**Records shown:**
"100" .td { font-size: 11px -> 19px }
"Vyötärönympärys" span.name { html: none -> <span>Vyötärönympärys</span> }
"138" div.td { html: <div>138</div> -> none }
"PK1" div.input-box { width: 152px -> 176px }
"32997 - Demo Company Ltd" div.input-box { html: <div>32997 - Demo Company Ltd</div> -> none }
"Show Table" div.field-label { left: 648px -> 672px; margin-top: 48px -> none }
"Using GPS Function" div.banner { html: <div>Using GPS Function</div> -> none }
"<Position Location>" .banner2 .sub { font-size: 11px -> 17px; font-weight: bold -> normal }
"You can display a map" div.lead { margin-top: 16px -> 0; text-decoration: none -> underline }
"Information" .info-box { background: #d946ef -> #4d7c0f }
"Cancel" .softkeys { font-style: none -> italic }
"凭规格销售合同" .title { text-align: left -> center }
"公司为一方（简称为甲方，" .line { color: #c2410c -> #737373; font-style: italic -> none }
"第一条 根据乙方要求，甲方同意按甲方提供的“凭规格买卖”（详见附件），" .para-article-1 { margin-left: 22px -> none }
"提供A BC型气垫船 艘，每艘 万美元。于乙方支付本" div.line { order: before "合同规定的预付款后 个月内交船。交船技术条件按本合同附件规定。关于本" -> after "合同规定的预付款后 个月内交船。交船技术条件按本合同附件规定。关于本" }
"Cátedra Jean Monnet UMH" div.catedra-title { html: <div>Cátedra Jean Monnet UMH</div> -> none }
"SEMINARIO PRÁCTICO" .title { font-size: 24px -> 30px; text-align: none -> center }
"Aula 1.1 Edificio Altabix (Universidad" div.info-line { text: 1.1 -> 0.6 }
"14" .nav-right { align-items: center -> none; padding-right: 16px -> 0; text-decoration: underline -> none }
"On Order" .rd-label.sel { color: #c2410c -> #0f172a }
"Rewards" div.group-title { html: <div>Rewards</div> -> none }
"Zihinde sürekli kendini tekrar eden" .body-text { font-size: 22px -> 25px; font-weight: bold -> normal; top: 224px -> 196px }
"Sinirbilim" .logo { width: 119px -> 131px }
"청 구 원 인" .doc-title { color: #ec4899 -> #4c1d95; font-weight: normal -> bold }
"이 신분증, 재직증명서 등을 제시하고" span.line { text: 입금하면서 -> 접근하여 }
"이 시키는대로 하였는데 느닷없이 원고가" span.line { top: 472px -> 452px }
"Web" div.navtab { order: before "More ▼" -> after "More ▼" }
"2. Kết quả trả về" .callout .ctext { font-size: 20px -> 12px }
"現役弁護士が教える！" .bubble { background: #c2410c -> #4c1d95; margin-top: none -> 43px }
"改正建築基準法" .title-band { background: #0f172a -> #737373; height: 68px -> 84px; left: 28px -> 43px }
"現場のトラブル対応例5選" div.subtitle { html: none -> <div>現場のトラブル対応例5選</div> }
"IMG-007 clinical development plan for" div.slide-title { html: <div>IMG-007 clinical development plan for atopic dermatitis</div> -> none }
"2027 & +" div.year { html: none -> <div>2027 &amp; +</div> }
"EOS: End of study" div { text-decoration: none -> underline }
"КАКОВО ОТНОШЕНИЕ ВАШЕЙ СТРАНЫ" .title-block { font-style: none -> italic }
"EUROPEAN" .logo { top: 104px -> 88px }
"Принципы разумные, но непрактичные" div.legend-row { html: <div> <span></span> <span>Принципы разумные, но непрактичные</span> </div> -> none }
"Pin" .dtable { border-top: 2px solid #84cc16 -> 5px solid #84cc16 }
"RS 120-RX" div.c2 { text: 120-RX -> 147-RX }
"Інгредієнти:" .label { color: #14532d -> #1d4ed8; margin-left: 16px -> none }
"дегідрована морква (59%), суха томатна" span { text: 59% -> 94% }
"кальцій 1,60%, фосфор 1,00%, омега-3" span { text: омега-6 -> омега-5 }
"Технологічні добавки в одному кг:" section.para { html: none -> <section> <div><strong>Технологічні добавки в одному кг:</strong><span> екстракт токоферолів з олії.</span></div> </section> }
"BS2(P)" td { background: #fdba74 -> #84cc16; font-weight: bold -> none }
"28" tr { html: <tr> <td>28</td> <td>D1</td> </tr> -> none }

**Requirement:** Using the listing above, find how many lines include "center"; reply with the number and no other words.

**Response:** 3